── Records shown
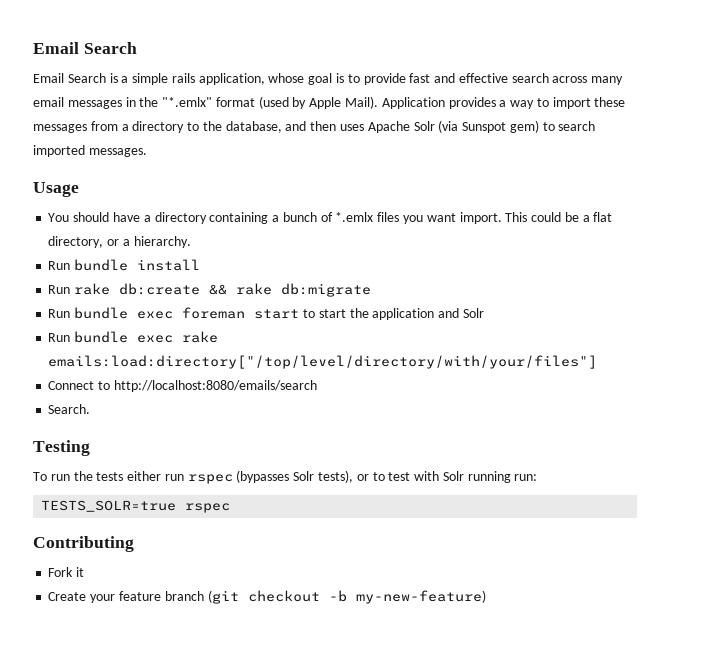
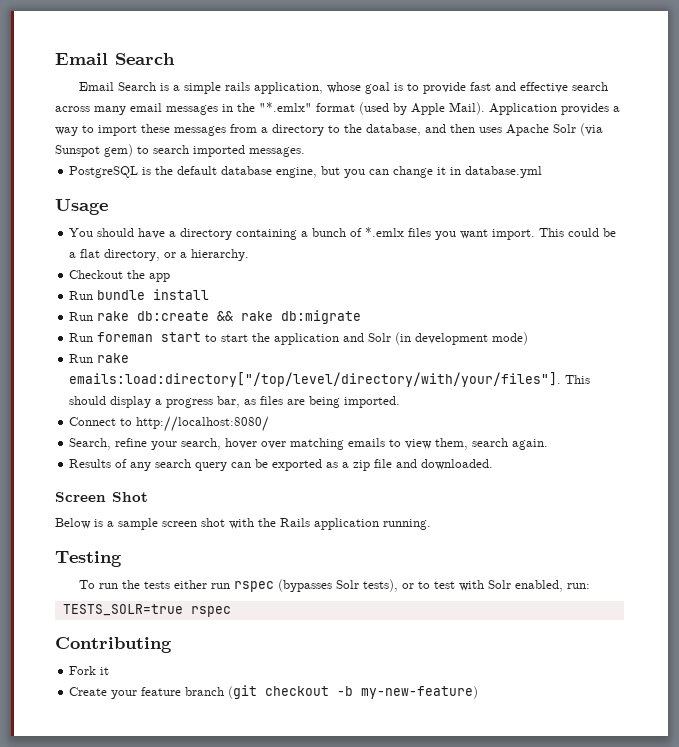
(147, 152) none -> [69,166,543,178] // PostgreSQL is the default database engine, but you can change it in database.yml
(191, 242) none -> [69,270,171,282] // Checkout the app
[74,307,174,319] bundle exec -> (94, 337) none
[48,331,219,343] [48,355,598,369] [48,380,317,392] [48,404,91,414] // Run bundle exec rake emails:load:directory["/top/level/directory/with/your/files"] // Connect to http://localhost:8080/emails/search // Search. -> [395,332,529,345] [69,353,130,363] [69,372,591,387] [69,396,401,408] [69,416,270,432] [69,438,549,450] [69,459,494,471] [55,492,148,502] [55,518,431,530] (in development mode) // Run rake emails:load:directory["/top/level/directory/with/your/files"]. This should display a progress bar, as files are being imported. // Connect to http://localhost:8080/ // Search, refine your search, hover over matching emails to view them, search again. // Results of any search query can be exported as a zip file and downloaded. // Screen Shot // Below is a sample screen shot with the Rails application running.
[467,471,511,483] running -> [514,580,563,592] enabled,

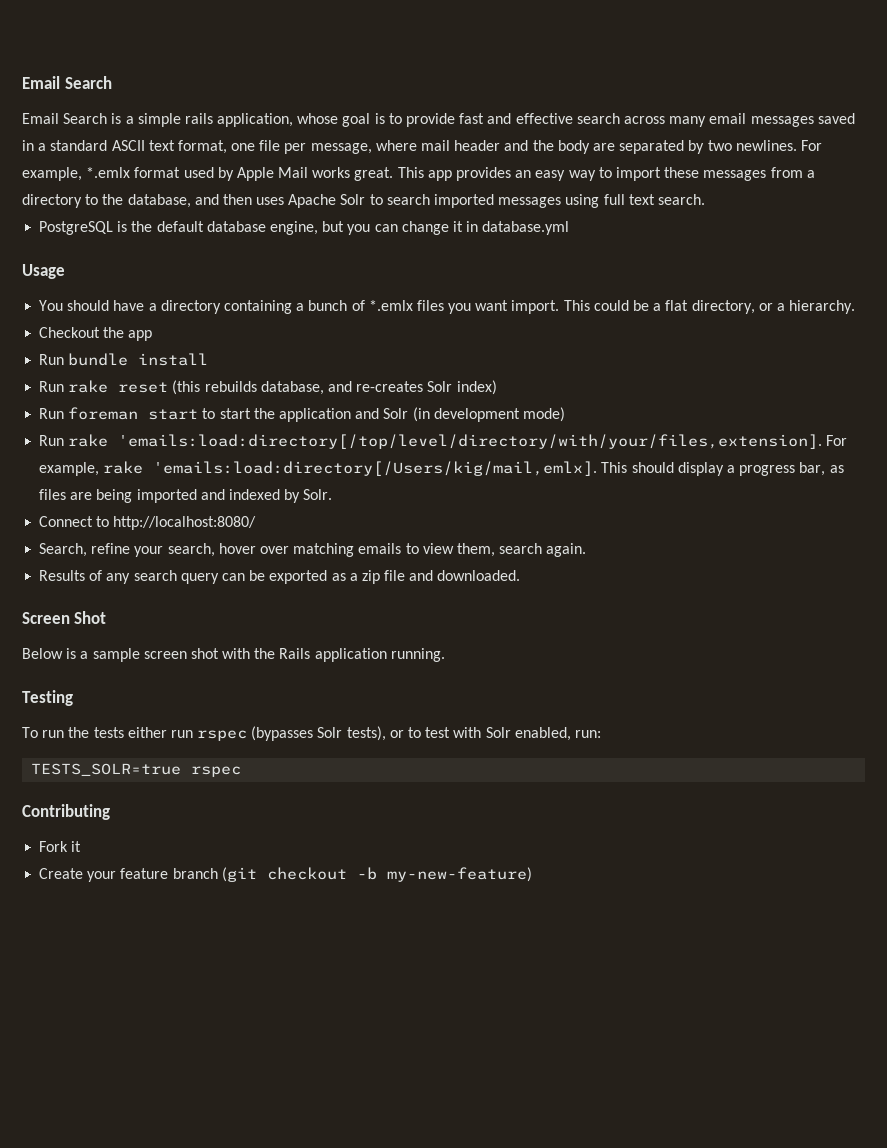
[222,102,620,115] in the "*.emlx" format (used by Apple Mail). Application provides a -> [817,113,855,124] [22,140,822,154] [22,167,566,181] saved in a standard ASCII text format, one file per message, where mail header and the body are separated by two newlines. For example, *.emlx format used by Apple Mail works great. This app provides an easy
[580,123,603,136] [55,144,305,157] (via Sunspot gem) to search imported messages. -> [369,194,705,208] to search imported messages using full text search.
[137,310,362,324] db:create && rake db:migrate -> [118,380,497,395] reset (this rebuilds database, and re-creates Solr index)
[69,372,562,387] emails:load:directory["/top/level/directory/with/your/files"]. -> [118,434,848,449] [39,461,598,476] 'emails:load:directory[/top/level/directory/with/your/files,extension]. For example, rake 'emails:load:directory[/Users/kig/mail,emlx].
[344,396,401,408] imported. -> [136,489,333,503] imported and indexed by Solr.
────
■ What to do ■
Set down all the lines above exactly as they appear, with no pictures.

■ Exercise response ■
(147, 152) none -> [69,166,543,178] // PostgreSQL is the default database engine, but you can change it in database.yml
(191, 242) none -> [69,270,171,282] // Checkout the app
[74,307,174,319] bundle exec -> (94, 337) none
[48,331,219,343] [48,355,598,369] [48,380,317,392] [48,404,91,414] // Run bundle exec rake emails:load:directory["/top/level/directory/with/your/files"] // Connect to http://localhost:8080/emails/search // Search. -> [395,332,529,345] [69,353,130,363] [69,372,591,387] [69,396,401,408] [69,416,270,432] [69,438,549,450] [69,459,494,471] [55,492,148,502] [55,518,431,530] (in development mode) // Run rake emails:load:directory["/top/level/directory/with/your/files"]. This should display a progress bar, as files are being imported. // Connect to http://localhost:8080/ // Search, refine your search, hover over matching emails to view them, search again. // Results of any search query can be exported as a zip file and downloaded. // Screen Shot // Below is a sample screen shot with the Rails application running.
[467,471,511,483] running -> [514,580,563,592] enabled,

[222,102,620,115] in the "*.emlx" format (used by Apple Mail). Application provides a -> [817,113,855,124] [22,140,822,154] [22,167,566,181] saved in a standard ASCII text format, one file per message, where mail header and the body are separated by two newlines. For example, *.emlx format used by Apple Mail works great. This app provides an easy
[580,123,603,136] [55,144,305,157] (via Sunspot gem) to search imported messages. -> [369,194,705,208] to search imported messages using full text search.
[137,310,362,324] db:create && rake db:migrate -> [118,380,497,395] reset (this rebuilds database, and re-creates Solr index)
[69,372,562,387] emails:load:directory["/top/level/directory/with/your/files"]. -> [118,434,848,449] [39,461,598,476] 'emails:load:directory[/top/level/directory/with/your/files,extension]. For example, rake 'emails:load:directory[/Users/kig/mail,emlx].
[344,396,401,408] imported. -> [136,489,333,503] imported and indexed by Solr.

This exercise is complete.